The interview in Arabic in Al-Gumhuria is available online at: http://212.103.160.28/algomhuria/2006/02/25/news/detail05.shtml

A speech by Mirak-Weissbach at Cairo University on a previous visit, on perspectives for changing U.S. policy towards Southwest Asia, has recently appeared in a book published in Cairo.

Establishment Writers Attack Bush War Rhetoric

President Bush's cheerleading for the Iraq war was excoriated by establishment op-ed writers March 16. Veteran Washington Post political writer David Broder, and New York Times columnists Bob Herbert and David Brooks published columns March 16 attacking President George Bush's continuing promotion of the war in Iraq, and more generally, the Administration's failure to understand the war it started.

Broder notes that that week's series of Bush speeches comes in the context of "deepening skepticism on the part of voters" about the war.
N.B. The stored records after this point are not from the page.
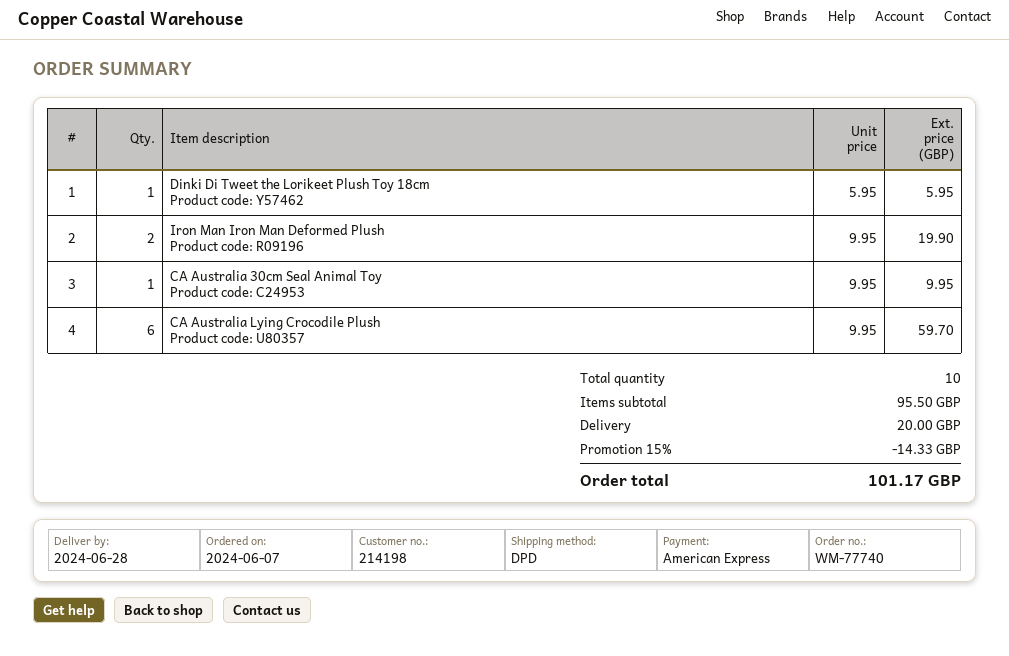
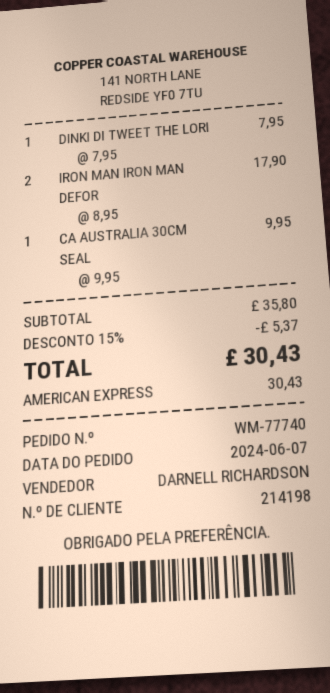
Dinki Di Tweet the Lorikeet Plush Toy 18cm: 1 x 5.95 = 5.95 -> 1 x 7.95 = 7.95
Iron Man Iron Man Deformed Plush: 2 x 9.95 = 19.90 -> 2 x 8.95 = 17.90
CA Australia Lying Crocodile Plush: 6 x 9.95 = 59.70 -> none
subtotal: 95.50 -> 35.80
discount: 15% = 14.33 -> 15% = 5.37
shipping: 20.00 -> none
total: 101.17 -> 30.43

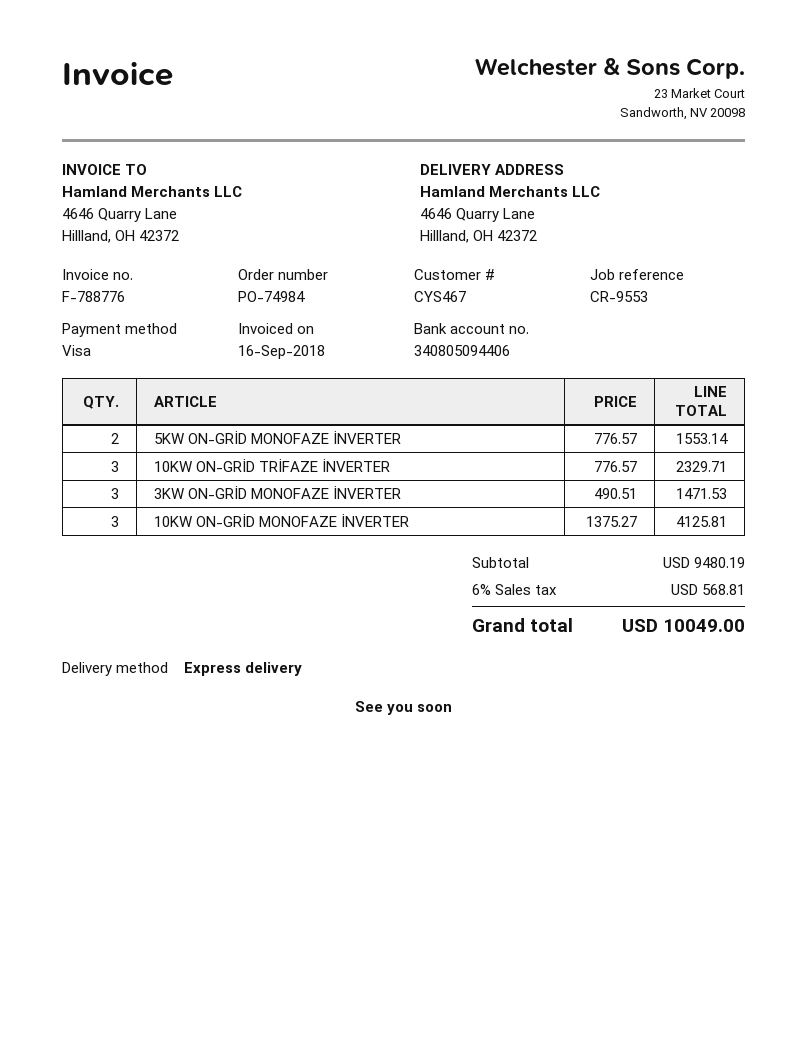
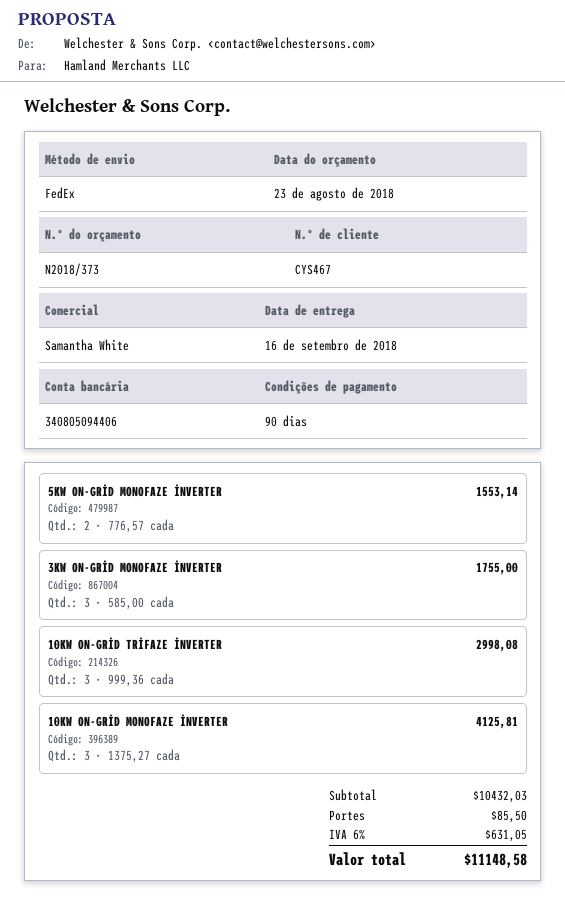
shipping method: express -> FedEx
10KW ON-GRİD TRİFAZE İNVERTER: 3 x 776.57 = 2329.71 -> 3 x 999.36 = 2998.08
3KW ON-GRİD MONOFAZE İNVERTER: 3 x 490.51 = 1471.53 -> 3 x 585.00 = 1755.00
subtotal: 9480.19 -> 10432.03
shipping: none -> 85.50
tax: 6% = 568.81 -> 6% = 631.05
total: 10049.00 -> 11148.58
After summarizing Bush's optimistic statements in a speech on March 13, Broder devotes the remaining half of the article to statements by former U.S. Central Command chief Anthony Zinni in his recent book and in a summer 2002 speech, that Secretary of Defense Donald Rumsfeld was underestimating the manpower needs for the occupation of Iraq, and that getting rid of Saddam Hussein was no panacea for U.S. interests in the region.

Bob Herbert remarks that, "An ocean of blood has been shed in Mr. Bush's mindless war, and there is no end to this tragic flow in sight." He continues, "Everyone who thought this war was a good idea was wrong and ought to admit it. Those who still think it's a good idea should get therapy." The administration should be working with Congress on an exit strategy, but "Before that can begin to happen, the Administration will have to rid itself of the delusion that things are somehow going well in Iraq."

David Brooks relates that in the last week of March 2003, shortly after the ground invasion of Iraq, Fedayeen suicide attacks and serious resistance in Nasiriya led commentators in the U.S. and throughout the world to conclude that "the U.S. was not in the midst of a conventional war, but was in the first days of a guerrilla war," and media editorialists began calling for the deployment of more troops. According to a recent book, Cobra II, the debate inside the administration at that time was different. "The officers on the front lines saw the same thing the smart pundits saw, and in more detail." But Rumsfeld and Gen. Tommy Franks suppressed negative views about the progress of the war, and shut out the National Security Council. If Rumsfeld had made the necessary adjustments in that week in March 2003, Brooks says, "much of the subsequent horror could have been averted."

JCS Chief: No Proof of Iran Role in Iraq Fighting

Chairman of the Joint Chiefs of Staff Gen. Peter Pace (USMC) told a Pentagon briefing March 14 that he has no proof that Iran's government is involved in supplying weapons or personnel for fighting in Iraq. President Bush, however, made the claim on March 13—referring to improvised explosive devices (IEDs)—that "Some of the most powerful IEDs we're seeing in Iraq today include components that came from Iran." And Defense Secretary Donald Rumsfeld said last week that the Iranian Revolutionary Guard had been operating inside Iraq. Pace, when asked if the United States had proof that the Iranian government was behind these alleged developments, responded, "I do not, sir."